Surfactant-induced Chronic Pruritus: Role of L-Histidine Decarboxylase Expression and Histamine Production in Epidermis
Yoshihiro Inami, Atsushi Sasaki, Tsugunobu Andoh, Yasushi Kuraishi
Shampoo and cleansers containing anionic surfactants including sodium dodecyl sulphate (SDS) often cause pruritus in humans. Daily application of 1–10% SDS for 4 days induced hind-paw scratching (an itch-related behaviour) in a concentration-dependent manner, and 10% SDS also caused dermatitis, skin dryness, barrier disruption, and an increase in skin surface pH in mice. SDS-induced scratching was inhibited by the opioid receptor antagonist naloxone and the H histamine receptor antagonist terfenadine. Mast-cell deficiency did not inhibit SDS-induced scratching, although it almost completely depleted histamine in the dermis. Treatment with SDS increased the histamine content of the epidermis, but not that of the dermis.
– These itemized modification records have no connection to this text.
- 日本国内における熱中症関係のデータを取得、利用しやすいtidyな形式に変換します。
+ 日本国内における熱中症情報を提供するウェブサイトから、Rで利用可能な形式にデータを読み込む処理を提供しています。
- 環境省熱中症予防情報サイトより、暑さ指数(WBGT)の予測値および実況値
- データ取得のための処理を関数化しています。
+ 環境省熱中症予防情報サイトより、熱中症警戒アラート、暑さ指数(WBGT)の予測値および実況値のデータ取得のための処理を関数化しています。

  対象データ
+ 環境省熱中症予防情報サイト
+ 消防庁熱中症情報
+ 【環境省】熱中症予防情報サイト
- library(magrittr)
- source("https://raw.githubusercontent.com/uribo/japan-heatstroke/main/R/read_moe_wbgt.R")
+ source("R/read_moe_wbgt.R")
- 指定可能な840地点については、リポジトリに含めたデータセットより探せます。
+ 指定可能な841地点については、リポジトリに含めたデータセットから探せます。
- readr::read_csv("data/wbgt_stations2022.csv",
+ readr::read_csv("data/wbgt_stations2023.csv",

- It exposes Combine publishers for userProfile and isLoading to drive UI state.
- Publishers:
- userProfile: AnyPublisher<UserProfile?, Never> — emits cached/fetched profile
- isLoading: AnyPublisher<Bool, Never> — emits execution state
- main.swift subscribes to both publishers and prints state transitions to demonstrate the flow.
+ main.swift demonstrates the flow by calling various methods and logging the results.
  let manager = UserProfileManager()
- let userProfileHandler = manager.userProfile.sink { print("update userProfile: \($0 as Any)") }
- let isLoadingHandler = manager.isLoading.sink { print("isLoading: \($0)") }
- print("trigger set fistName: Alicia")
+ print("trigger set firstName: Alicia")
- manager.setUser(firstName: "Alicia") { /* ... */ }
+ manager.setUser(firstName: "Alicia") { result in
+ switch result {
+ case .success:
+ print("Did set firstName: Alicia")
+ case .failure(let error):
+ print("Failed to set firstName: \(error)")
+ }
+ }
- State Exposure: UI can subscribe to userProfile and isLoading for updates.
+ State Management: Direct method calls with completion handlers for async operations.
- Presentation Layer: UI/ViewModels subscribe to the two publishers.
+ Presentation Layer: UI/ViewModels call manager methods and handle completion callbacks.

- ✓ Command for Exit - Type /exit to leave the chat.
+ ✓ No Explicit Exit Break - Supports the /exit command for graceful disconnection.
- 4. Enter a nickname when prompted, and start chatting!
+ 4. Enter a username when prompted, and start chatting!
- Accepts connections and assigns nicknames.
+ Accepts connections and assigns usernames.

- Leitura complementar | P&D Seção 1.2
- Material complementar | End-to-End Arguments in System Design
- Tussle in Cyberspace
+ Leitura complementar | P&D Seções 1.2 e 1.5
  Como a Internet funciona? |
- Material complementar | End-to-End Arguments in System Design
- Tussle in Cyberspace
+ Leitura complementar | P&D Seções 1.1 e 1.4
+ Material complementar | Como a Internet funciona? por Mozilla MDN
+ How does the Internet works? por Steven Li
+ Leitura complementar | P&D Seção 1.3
SDS treatment increased the gene expression and post-translation processing of L-histidine decarboxylase in the epidermis. The present results suggest that repeated application of SDS induces itch through increased production of epidermal histamine, which results from an increase in the gene expression and post-translation processing of L-histidine decarboxylase.